Yes, I do realize people have had and are experiencing far worst in their life. The notion of someone else having it worst then me… would help me get out of my funk. However, it happened just the other day someone said, “It could be worse” after hurricane Florence just recently swept through our area in N.C.  I thought of those words “I could be worse” and had an Aha moment… that is what people say to placate their emotions.  I thought how messed up is it, to think that way. You ask, Why?. Saying “It could be worse” is messed up thinking because I shamed myself into thinking that I shouldn’t feel sad about my mother’s passing and that I should get over it, and be strong.

I would then begin to think how my daughters will never get to experience my mother’s love, and the feeling of sorrow would wash over me again. I then would proceed to spiral downward into the deep rabbit hole of depression.  I would think my mother is in a better place now, she is no longer suffering in pain. I would ebb and flow and experience a roller coaster of emotions.
The thoughts of how dare I or I shouldn’t celebrate my birthday. I would shame myself into not feeling the pain of my loss. Losing my mother and the loss of not being able to celebrate my birth.

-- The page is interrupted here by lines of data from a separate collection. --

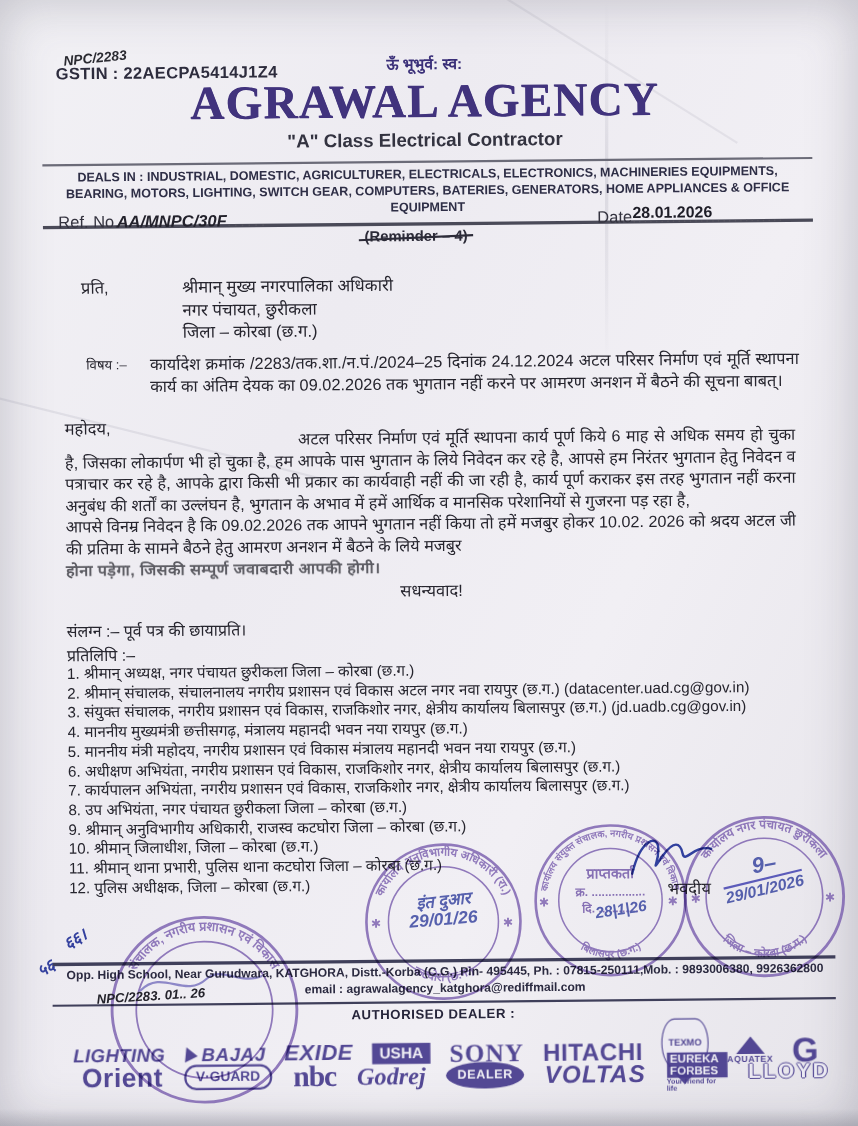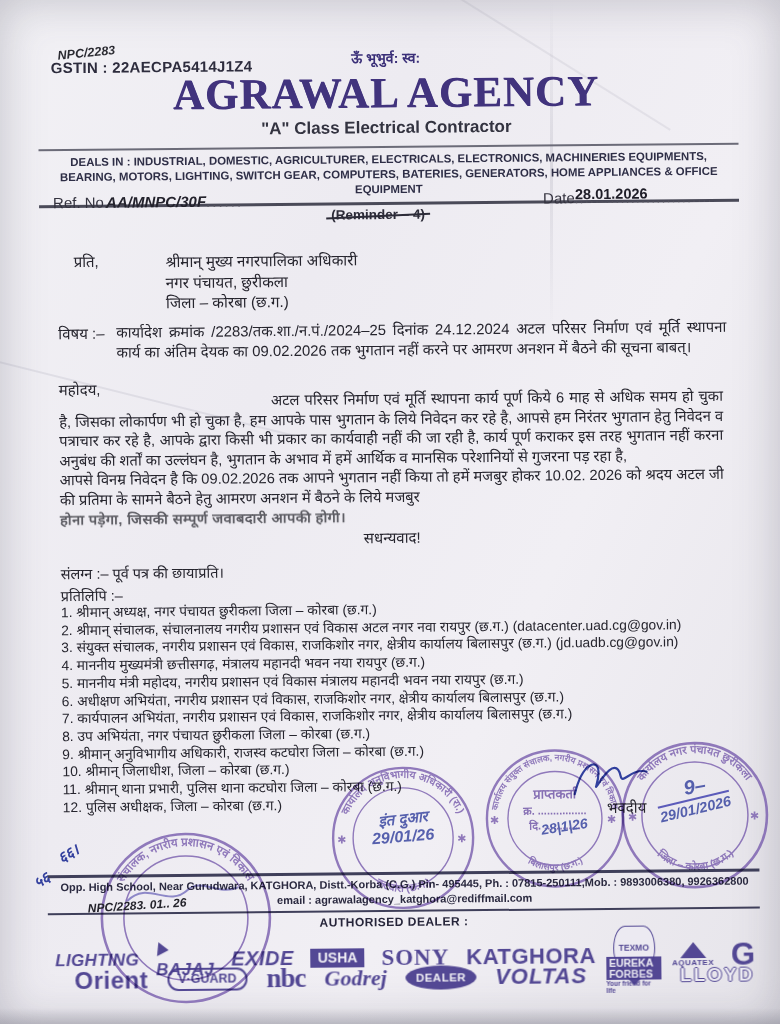--- a/index.html
+++ b/index.html
@@ -30,21 +30,21 @@
   .reminder:after{content:"";position:absolute;left:-5px;right:-5px;top:54%;height:2px;background:#2c2b38;transform:rotate(-2deg);}
   .date-zone{position:relative;width:190px;}
   .date-label{font-size:15px;text-align:right;}
   .date-dots{letter-spacing:1.5px;color:#55545f;font-size:13px;}
   .date-val{position:absolute;left:32px;top:-3px;font-weight:bold;font-size:14.5px;color:#1e1d27;}
   
   .to-label{left:76px;top:248px;font-size:15px;color:#26252e;}
   .recipient{left:168px;top:250px;font-size:15.2px;line-height:20.5px;color:#26252e;}
   
   .subject{left:60px;right:52px;top:320px;display:flex;color:#26252e;}
-  .subject .lab{flex:none;width:58px;font-size:15px;}
+  .subject .lab{flex:none;width:58px;font-size:12px;margin-left:20px;}
   .subject .txt{flex:1;font-size:14.9px;line-height:20.4px;text-align:justify;}
   .salutation{left:60px;top:376px;font-size:15px;color:#26252e;}
   
   .letter-body{left:60px;right:56px;top:390px;color:#26252e;font-size:14.7px;line-height:19.6px;}
   .p1{text-indent:212px;text-align:justify;}
   .p2{text-align:justify;}
   .smudge{font-weight:bold;color:#3b3b42;filter:blur(.55px);opacity:.82;letter-spacing:.4px;transform:scaleY(.93);transform-origin:left;}
   .thanks{text-align:center;margin-top:1px;font-size:15px;}
   
   .enclosure{left:60px;top:560px;font-size:14.5px;color:#26252e;}
@@ -173,21 +173,21 @@
     <div class="abs email">email : agrawalagency_katghora@rediffmail.com</div>
     <div class="abs rule" style="left:44px;right:24px;top:910px;height:2px;"></div>
     <div class="abs center dealer">AUTHORISED DEALER :</div>
 
     <div class="abs brands brands1">
       <span class="b b-havells">LIGHTING</span>
       <span class="b b-bajaj"><span class="wing"></span><span>BAJAJ</span></span>
       <span class="b b-exide">EXIDE</span>
       <span class="b b-usha">USHA</span>
       <span class="b b-sony">SONY</span>
-      <span class="b b-hitachi">KATGHORA</span>
+      <span class="b b-hitachi">HITACHI</span>
       <span class="texmo">
         <span class="texmo-banner">TEXMO</span>
         <span class="tri-down"></span>
       </span>
       <span class="aquatex">
         <span class="tri-up"></span>
         <span class="aquatex-label">AQUATEX</span>
       </span>
       <span class="b b-g">G</span>
     </div>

It was one of my bitter-sweet moment. However, I’ve had the choice, to choose to feel the pain and let it ride its wave or I can hold on to the pain and shame myself through life.

I can attest to you, you do come out on the other side a stronger person. However, don’t shame yourself out of your emotions. Don’t say “It could be worse.” or I shouldn’t feel this way because essentially you’re shaming yourself. You have to allow yourself to go through all the stages of grief. Which are Denial, Anger, Bargaining, Depression, and Acceptance. Not necessarily in that order.

How you experience your grief, is unique to you. You have to allow yourself to go through every emotion before the healing of grief can begin.

I thought initially, I’d never be able to celebrate my birthday because my mother died on my birthday. Well, it’s been several years since my mother has crossed over to the other side. I can honestly say I can celebrate my birthday and relish and honor my mother for giving me life. I can say if my mother’s friends were to come up to me and ask me how I was doing I can say with a resounding  “Como Coco”… the last words that my mother said, that shocked my spirit and embedded in my soul.

“Como Coco” Two simple words. A Puerto Rican expression for saying that you’re strong and robust. If the juice of the coconut is sweet inside that means life is sweet because, if it isn’t you would say “Como Coco Racio,” which means the coconut juice is sour inside.

I would say with a resounding “Como Coco.”